### Structured diff data

=-=-=-=-=

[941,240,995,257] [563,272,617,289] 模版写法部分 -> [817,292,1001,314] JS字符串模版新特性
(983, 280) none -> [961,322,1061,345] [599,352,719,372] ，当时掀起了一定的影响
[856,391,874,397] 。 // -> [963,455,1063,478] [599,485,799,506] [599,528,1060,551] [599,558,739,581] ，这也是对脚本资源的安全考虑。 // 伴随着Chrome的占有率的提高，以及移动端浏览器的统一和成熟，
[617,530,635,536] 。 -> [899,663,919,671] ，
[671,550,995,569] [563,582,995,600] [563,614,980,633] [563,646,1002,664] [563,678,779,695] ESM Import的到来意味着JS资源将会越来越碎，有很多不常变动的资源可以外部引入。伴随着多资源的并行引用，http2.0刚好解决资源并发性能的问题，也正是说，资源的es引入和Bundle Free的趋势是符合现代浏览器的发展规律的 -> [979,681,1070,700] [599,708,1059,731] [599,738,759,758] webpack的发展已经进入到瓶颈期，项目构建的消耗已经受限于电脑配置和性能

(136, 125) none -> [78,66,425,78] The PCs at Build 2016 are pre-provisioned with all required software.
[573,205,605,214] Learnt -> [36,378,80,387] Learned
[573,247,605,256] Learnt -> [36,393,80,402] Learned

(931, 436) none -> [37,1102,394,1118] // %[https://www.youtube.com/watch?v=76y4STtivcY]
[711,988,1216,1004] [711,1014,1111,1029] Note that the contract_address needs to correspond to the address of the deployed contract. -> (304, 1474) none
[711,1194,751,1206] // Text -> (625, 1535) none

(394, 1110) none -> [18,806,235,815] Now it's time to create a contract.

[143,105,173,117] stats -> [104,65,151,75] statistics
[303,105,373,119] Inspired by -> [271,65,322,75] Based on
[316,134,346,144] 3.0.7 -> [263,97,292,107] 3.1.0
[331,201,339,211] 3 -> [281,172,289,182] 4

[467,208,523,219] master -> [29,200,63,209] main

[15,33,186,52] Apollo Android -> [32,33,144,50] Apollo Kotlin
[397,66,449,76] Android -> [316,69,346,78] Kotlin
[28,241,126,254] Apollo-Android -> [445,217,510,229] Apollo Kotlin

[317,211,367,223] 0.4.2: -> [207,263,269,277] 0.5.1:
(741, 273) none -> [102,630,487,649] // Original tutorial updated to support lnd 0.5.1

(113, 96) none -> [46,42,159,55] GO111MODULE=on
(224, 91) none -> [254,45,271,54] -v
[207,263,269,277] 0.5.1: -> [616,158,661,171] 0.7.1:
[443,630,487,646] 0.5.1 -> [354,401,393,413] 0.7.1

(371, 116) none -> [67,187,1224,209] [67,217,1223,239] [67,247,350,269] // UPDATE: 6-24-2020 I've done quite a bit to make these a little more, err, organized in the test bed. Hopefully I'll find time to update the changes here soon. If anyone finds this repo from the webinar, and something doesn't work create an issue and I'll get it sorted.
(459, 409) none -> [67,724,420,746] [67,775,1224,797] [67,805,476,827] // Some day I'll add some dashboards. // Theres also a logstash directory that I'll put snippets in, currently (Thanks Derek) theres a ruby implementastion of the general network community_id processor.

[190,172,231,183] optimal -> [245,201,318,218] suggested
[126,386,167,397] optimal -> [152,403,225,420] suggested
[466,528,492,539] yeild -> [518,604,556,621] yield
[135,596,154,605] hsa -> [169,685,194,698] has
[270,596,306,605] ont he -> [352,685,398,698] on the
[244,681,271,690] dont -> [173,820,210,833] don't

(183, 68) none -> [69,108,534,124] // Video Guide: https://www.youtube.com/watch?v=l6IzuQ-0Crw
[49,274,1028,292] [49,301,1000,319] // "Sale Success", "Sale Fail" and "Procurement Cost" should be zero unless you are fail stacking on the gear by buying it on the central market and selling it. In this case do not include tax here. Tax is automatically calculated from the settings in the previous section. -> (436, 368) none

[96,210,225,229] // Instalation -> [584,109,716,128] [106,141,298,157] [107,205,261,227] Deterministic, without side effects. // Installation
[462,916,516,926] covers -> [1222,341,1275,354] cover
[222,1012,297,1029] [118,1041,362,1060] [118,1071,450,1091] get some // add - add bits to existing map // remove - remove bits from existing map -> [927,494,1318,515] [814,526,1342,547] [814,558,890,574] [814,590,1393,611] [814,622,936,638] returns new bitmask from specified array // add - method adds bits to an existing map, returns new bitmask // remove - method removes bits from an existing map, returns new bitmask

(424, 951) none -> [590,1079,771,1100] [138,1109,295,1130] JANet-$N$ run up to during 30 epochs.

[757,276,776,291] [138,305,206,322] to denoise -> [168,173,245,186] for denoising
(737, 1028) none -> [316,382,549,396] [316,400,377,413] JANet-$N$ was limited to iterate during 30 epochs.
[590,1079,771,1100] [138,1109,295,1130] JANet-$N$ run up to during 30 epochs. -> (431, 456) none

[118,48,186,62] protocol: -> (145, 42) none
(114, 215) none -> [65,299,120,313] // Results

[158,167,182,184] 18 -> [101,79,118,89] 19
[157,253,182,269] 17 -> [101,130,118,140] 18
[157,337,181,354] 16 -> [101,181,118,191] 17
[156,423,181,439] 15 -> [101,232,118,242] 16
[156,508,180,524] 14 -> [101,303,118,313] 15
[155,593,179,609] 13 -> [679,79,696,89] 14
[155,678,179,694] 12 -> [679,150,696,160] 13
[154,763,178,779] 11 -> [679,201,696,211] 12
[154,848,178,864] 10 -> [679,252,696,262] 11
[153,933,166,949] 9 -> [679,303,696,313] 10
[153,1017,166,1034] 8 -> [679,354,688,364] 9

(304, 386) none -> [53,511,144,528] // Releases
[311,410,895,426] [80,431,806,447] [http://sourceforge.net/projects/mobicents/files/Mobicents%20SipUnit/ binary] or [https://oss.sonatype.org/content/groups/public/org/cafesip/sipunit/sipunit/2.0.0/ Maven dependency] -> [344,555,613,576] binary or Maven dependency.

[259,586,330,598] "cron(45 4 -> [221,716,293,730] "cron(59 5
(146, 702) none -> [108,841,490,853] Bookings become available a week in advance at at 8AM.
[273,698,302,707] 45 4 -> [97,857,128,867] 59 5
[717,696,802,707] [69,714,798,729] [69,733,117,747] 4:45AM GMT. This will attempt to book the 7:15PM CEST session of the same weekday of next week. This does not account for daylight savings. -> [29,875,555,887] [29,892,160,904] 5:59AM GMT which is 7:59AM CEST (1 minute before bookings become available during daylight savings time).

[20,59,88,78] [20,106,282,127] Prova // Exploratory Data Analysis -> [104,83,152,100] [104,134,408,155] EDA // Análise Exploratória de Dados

=-=-=-=-=

### Task instructions
Above are some records; repeat all of them exactly.

### Answer to this problem
[941,240,995,257] [563,272,617,289] 模版写法部分 -> [817,292,1001,314] JS字符串模版新特性
(983, 280) none -> [961,322,1061,345] [599,352,719,372] ，当时掀起了一定的影响
[856,391,874,397] 。 // -> [963,455,1063,478] [599,485,799,506] [599,528,1060,551] [599,558,739,581] ，这也是对脚本资源的安全考虑。 // 伴随着Chrome的占有率的提高，以及移动端浏览器的统一和成熟，
[617,530,635,536] 。 -> [899,663,919,671] ，
[671,550,995,569] [563,582,995,600] [563,614,980,633] [563,646,1002,664] [563,678,779,695] ESM Import的到来意味着JS资源将会越来越碎，有很多不常变动的资源可以外部引入。伴随着多资源的并行引用，http2.0刚好解决资源并发性能的问题，也正是说，资源的es引入和Bundle Free的趋势是符合现代浏览器的发展规律的 -> [979,681,1070,700] [599,708,1059,731] [599,738,759,758] webpack的发展已经进入到瓶颈期，项目构建的消耗已经受限于电脑配置和性能

(136, 125) none -> [78,66,425,78] The PCs at Build 2016 are pre-provisioned with all required software.
[573,205,605,214] Learnt -> [36,378,80,387] Learned
[573,247,605,256] Learnt -> [36,393,80,402] Learned

(931, 436) none -> [37,1102,394,1118] // %[https://www.youtube.com/watch?v=76y4STtivcY]
[711,988,1216,1004] [711,1014,1111,1029] Note that the contract_address needs to correspond to the address of the deployed contract. -> (304, 1474) none
[711,1194,751,1206] // Text -> (625, 1535) none

(394, 1110) none -> [18,806,235,815] Now it's time to create a contract.

[143,105,173,117] stats -> [104,65,151,75] statistics
[303,105,373,119] Inspired by -> [271,65,322,75] Based on
[316,134,346,144] 3.0.7 -> [263,97,292,107] 3.1.0
[331,201,339,211] 3 -> [281,172,289,182] 4

[467,208,523,219] master -> [29,200,63,209] main

[15,33,186,52] Apollo Android -> [32,33,144,50] Apollo Kotlin
[397,66,449,76] Android -> [316,69,346,78] Kotlin
[28,241,126,254] Apollo-Android -> [445,217,510,229] Apollo Kotlin

[317,211,367,223] 0.4.2: -> [207,263,269,277] 0.5.1:
(741, 273) none -> [102,630,487,649] // Original tutorial updated to support lnd 0.5.1

(113, 96) none -> [46,42,159,55] GO111MODULE=on
(224, 91) none -> [254,45,271,54] -v
[207,263,269,277] 0.5.1: -> [616,158,661,171] 0.7.1:
[443,630,487,646] 0.5.1 -> [354,401,393,413] 0.7.1

(371, 116) none -> [67,187,1224,209] [67,217,1223,239] [67,247,350,269] // UPDATE: 6-24-2020 I've done quite a bit to make these a little more, err, organized in the test bed. Hopefully I'll find time to update the changes here soon. If anyone finds this repo from the webinar, and something doesn't work create an issue and I'll get it sorted.
(459, 409) none -> [67,724,420,746] [67,775,1224,797] [67,805,476,827] // Some day I'll add some dashboards. // Theres also a logstash directory that I'll put snippets in, currently (Thanks Derek) theres a ruby implementastion of the general network community_id processor.

[190,172,231,183] optimal -> [245,201,318,218] suggested
[126,386,167,397] optimal -> [152,403,225,420] suggested
[466,528,492,539] yeild -> [518,604,556,621] yield
[135,596,154,605] hsa -> [169,685,194,698] has
[270,596,306,605] ont he -> [352,685,398,698] on the
[244,681,271,690] dont -> [173,820,210,833] don't

(183, 68) none -> [69,108,534,124] // Video Guide: https://www.youtube.com/watch?v=l6IzuQ-0Crw
[49,274,1028,292] [49,301,1000,319] // "Sale Success", "Sale Fail" and "Procurement Cost" should be zero unless you are fail stacking on the gear by buying it on the central market and selling it. In this case do not include tax here. Tax is automatically calculated from the settings in the previous section. -> (436, 368) none

[96,210,225,229] // Instalation -> [584,109,716,128] [106,141,298,157] [107,205,261,227] Deterministic, without side effects. // Installation
[462,916,516,926] covers -> [1222,341,1275,354] cover
[222,1012,297,1029] [118,1041,362,1060] [118,1071,450,1091] get some // add - add bits to existing map // remove - remove bits from existing map -> [927,494,1318,515] [814,526,1342,547] [814,558,890,574] [814,590,1393,611] [814,622,936,638] returns new bitmask from specified array // add - method adds bits to an existing map, returns new bitmask // remove - method removes bits from an existing map, returns new bitmask

(424, 951) none -> [590,1079,771,1100] [138,1109,295,1130] JANet-$N$ run up to during 30 epochs.

[757,276,776,291] [138,305,206,322] to denoise -> [168,173,245,186] for denoising
(737, 1028) none -> [316,382,549,396] [316,400,377,413] JANet-$N$ was limited to iterate during 30 epochs.
[590,1079,771,1100] [138,1109,295,1130] JANet-$N$ run up to during 30 epochs. -> (431, 456) none

[118,48,186,62] protocol: -> (145, 42) none
(114, 215) none -> [65,299,120,313] // Results

[158,167,182,184] 18 -> [101,79,118,89] 19
[157,253,182,269] 17 -> [101,130,118,140] 18
[157,337,181,354] 16 -> [101,181,118,191] 17
[156,423,181,439] 15 -> [101,232,118,242] 16
[156,508,180,524] 14 -> [101,303,118,313] 15
[155,593,179,609] 13 -> [679,79,696,89] 14
[155,678,179,694] 12 -> [679,150,696,160] 13
[154,763,178,779] 11 -> [679,201,696,211] 12
[154,848,178,864] 10 -> [679,252,696,262] 11
[153,933,166,949] 9 -> [679,303,696,313] 10
[153,1017,166,1034] 8 -> [679,354,688,364] 9

(304, 386) none -> [53,511,144,528] // Releases
[311,410,895,426] [80,431,806,447] [http://sourceforge.net/projects/mobicents/files/Mobicents%20SipUnit/ binary] or [https://oss.sonatype.org/content/groups/public/org/cafesip/sipunit/sipunit/2.0.0/ Maven dependency] -> [344,555,613,576] binary or Maven dependency.

[259,586,330,598] "cron(45 4 -> [221,716,293,730] "cron(59 5
(146, 702) none -> [108,841,490,853] Bookings become available a week in advance at at 8AM.
[273,698,302,707] 45 4 -> [97,857,128,867] 59 5
[717,696,802,707] [69,714,798,729] [69,733,117,747] 4:45AM GMT. This will attempt to book the 7:15PM CEST session of the same weekday of next week. This does not account for daylight savings. -> [29,875,555,887] [29,892,160,904] 5:59AM GMT which is 7:59AM CEST (1 minute before bookings become available during daylight savings time).

[20,59,88,78] [20,106,282,127] Prova // Exploratory Data Analysis -> [104,83,152,100] [104,134,408,155] EDA // Análise Exploratória de Dados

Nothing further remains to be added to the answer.